In Example 14, the subject matter of Example 13 can optionally include wherein the first input state comprises a key concatenated with a first nonce. In Example 15, the subject matter of Example 13 can optionally include generating a second nonce and generating a second input state by XORing the first output state with the second nonce. In Example 16, the subject matter of Example 13 can optionally include generating, from a permutation of the second input state, a second output state, a third rate, and a third capacity, the third rate including a first portion of the second output state and the third capacity including a second portion of the second output state; storing the second output state; and generating a first block of plaintext data of a second packet from XORing the third rate and a first block of ciphertext data of the second packet. In Example 17, the subject matter of Example 16 can optionally include generating, as a permutation of the first block of plaintext data of the second packet and the third capacity, a fourth rate and a fourth capacity, the fourth rate including a first portion of the permutation of first block of plaintext data of the second packet and the third capacity and the fourth capacity including a second portion of the permutation of first block of plaintext data of the second packet and the third capacity; and generating a second block of plaintext data of the second packet from XORing the fourth rate and a second block of ciphertext data of the second packet. In Example 18, the subject matter of Example 13 can optionally include in response to determining that no more blocks of the first packet are to be processed, sending blocks of plaintext data of the first packet to a receiver.

Example 19 is an apparatus including a first block encryption circuit including a first permutation circuit to generate, as a permutation of a first input state, a first output state, a first rate and a first capacity, the first rate including a first portion of the first output state and the first capacity including a second portion of the first output state; and a first exclusive-OR (XOR) circuit to generate a first block of ciphertext data of a first packet from the first rate and a first block of plaintext data of the first packet; and a second block encryption circuit including a second permutation circuit to generate, as a permutation of the first block of ciphertext data of the first packet and the first capacity, a second rate and a second capacity, the second rate including a first portion of the permutation of first block of ciphertext data of the first packet and the first capacity and the second capacity including a second portion of the permutation of first block of ciphertext data of the first packet and the first capacity; and a second XOR circuit to generate a second block of ciphertext data of the first packet from the second rate and a second block of plaintext data of the first packet.

In Example 20, the subject matter of Example 19 can optionally include wherein the first input state comprises a key concatenated with a first nonce.
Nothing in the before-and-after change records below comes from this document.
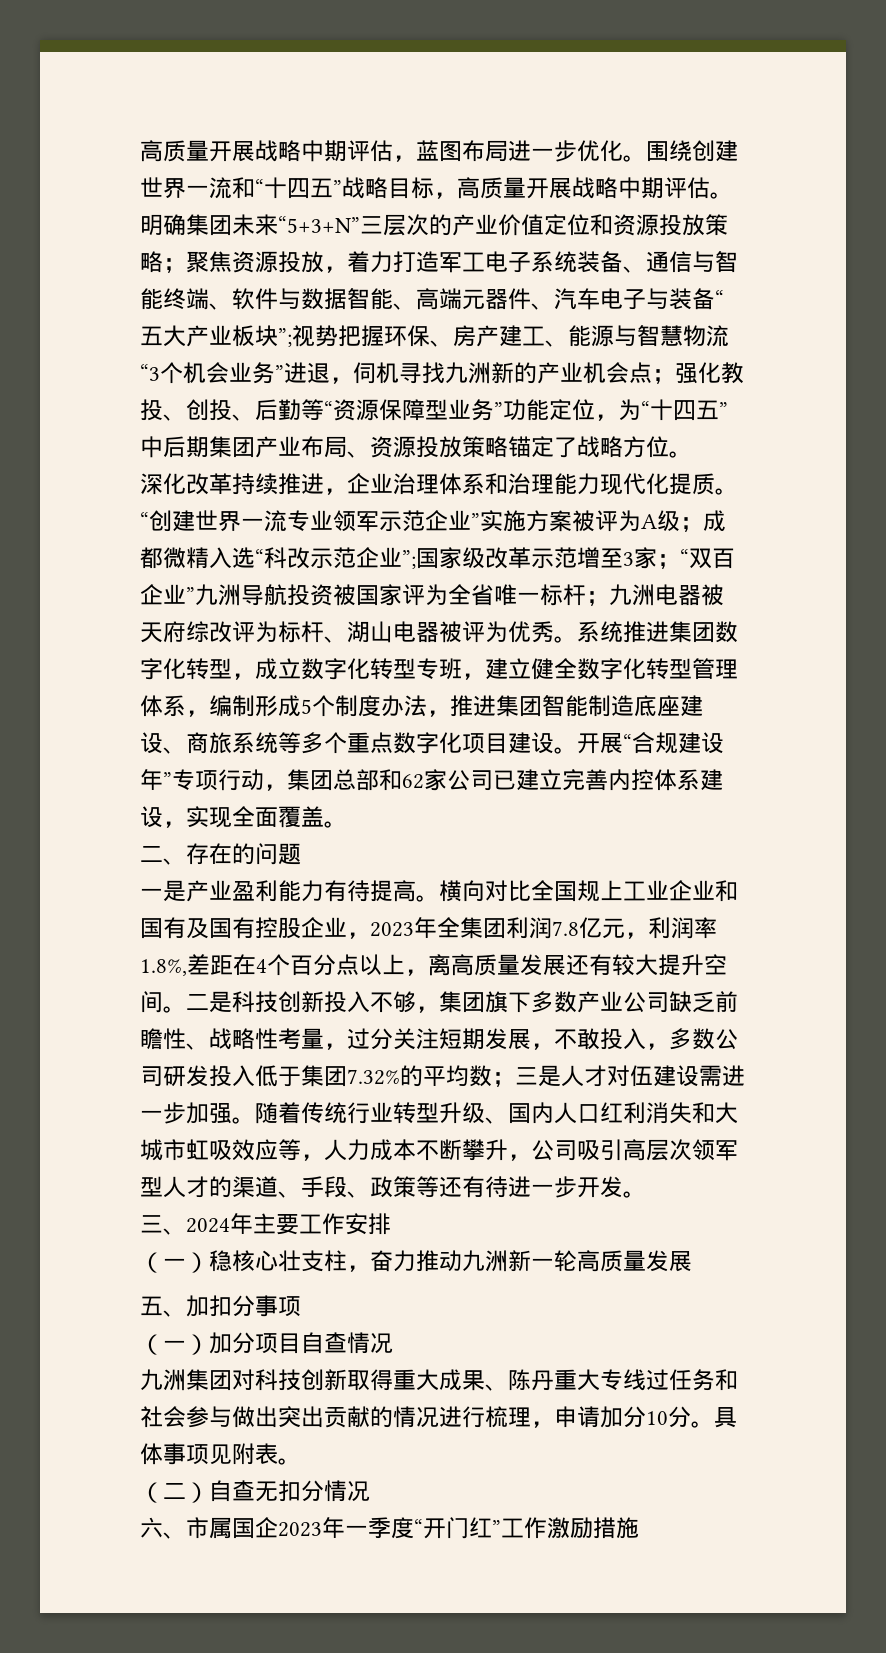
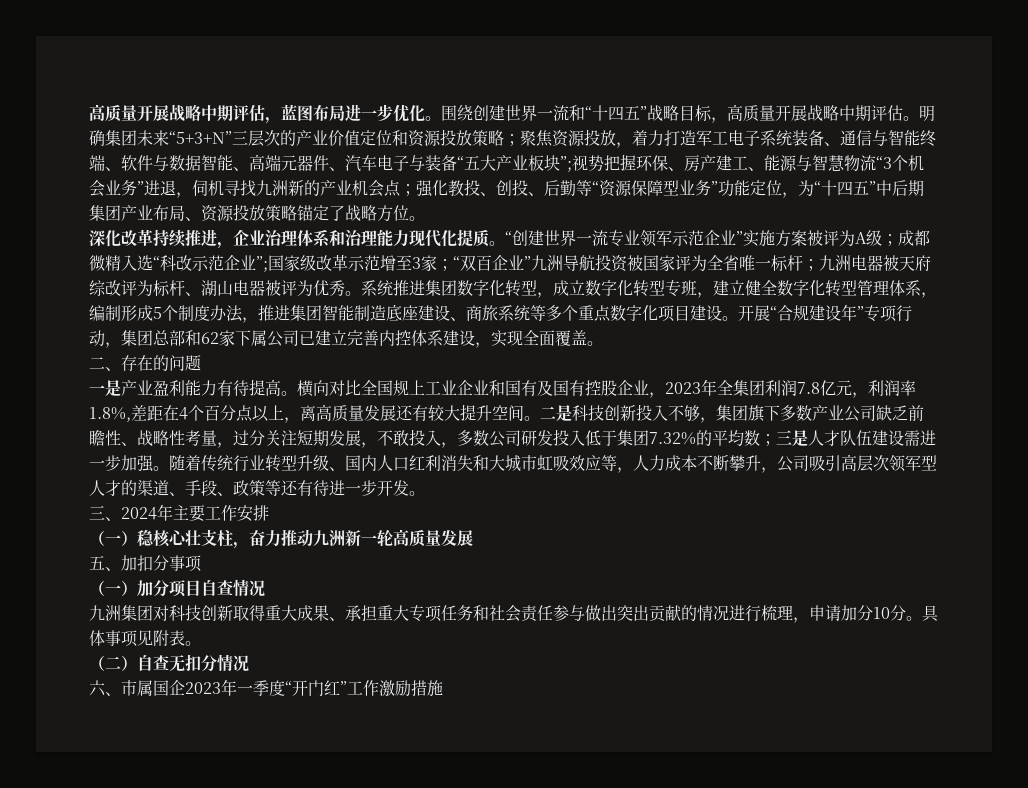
- 开展“合规建设年”专项行动，集团总部和62家公司已建立完善内控体系建设，实现全面覆盖。
+ 开展“合规建设年”专项行动，集团总部和62家下属公司已建立完善内控体系建设，实现全面覆盖。
- 二是科技创新投入不够，集团旗下多数产业公司缺乏前瞻性、战略性考量，过分关注短期发展，不敢投入，多数公司研发投入低于集团7.32%的平均数；三是人才对伍建设需进一步加强。
+ 二是科技创新投入不够，集团旗下多数产业公司缺乏前瞻性、战略性考量，过分关注短期发展，不敢投入，多数公司研发投入低于集团7.32%的平均数；三是人才队伍建设需进一步加强。
- 九洲集团对科技创新取得重大成果、陈丹重大专线过任务和社会参与做出突出贡献的情况进行梳理，申请加分10分。
+ 九洲集团对科技创新取得重大成果、承担重大专项任务和社会责任参与做出突出贡献的情况进行梳理，申请加分10分。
In Example 21, the subject matter of Example 19 can optionally include wherein the first permutation circuit and the second permutation circuit perform a cryptographic permutation operation of an authenticated encryption process. In Example 22, the subject matter of Example 19 can optionally include wherein the first block encryption circuit and the second block encryption circuit are a same circuit. In Example 23, the subject matter of Example 19 can optionally include a memory to store the first output state. In Example 24, the subject matter of Example 19 can optionally include a third block encryption circuit including a third permutation circuit to generate, as a permutation of a second input state, a second output state, a third rate, and a third capacity, the third rate including a first portion of the second output state and the third capacity including a second portion of the second output state; and a third exclusive-OR (XOR) circuit to generate a first block of ciphertext data of a second packet from the third rate and a first block of plaintext data of the second packet.
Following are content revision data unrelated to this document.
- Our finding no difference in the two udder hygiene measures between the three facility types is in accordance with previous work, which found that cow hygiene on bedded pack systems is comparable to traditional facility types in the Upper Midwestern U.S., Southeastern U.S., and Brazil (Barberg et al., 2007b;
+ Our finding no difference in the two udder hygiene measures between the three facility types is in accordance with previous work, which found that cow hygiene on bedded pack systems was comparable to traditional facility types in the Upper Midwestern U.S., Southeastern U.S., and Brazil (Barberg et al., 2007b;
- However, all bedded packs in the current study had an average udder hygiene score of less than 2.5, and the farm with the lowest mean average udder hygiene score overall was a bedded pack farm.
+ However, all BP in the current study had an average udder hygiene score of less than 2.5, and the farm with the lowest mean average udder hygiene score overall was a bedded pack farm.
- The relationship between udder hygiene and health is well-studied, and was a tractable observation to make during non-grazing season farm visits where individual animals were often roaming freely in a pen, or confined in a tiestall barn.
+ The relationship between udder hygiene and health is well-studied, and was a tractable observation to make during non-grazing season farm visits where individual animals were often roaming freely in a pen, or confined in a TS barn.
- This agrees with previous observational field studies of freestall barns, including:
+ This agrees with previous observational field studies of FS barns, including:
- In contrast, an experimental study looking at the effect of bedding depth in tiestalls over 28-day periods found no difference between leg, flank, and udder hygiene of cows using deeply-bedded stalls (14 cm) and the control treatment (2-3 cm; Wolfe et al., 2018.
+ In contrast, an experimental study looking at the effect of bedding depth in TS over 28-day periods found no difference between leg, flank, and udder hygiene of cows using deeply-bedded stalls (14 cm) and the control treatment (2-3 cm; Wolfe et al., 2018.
In Example 25, the subject matter of Example 24 can optionally include wherein the second input state comprises the first output state XORed with a second nonce. In Example 26, the subject matter of Example 24 can optionally include wherein the second input state comprises the first output state concatenated with a second nonce. In Example 27, the subject matter of Example 24 can optionally include a fourth block encryption circuit including a fourth permutation circuit to generate, as a permutation of the first block of ciphertext data of the second packet and the third capacity, a fourth rate and a fourth capacity, the fourth rate including a first portion of the permutation of first block of ciphertext data of the second packet and the third capacity and the fourth capacity including a second portion of the permutation of first block of ciphertext data of the second packet and the third capacity; and a second XOR circuit to generate a second block of ciphertext data of the second packet from the fourth rate and a second block of plaintext data of the second packet. In Example 28, the subject matter of Example 27 can optionally include wherein the first block encryption circuit, the second block encryption circuit, the third block encryption circuit and the fourth block encryption circuit are a same circuit.

Example 29 is an apparatus operative to perform the method of any one of Examples 4 to 9 and 13 to 18. Example 30 is an apparatus that includes means for performing the method of any one of Examples 4 to 9 and 13 to 18. Example 31 is an apparatus that includes any combination of modules and/or units and/or logic and/or circuitry and/or means operative to perform the method of any one of Examples 4 to 9 and 13 to 18. Example 32 is an optionally non-transitory and/or tangible machine-readable medium, which optionally stores or otherwise provides instructions that if and/or when executed by a computer system or other machine are operative to cause the machine to perform the method of any one of Examples 4 to 9 and 13 to 18.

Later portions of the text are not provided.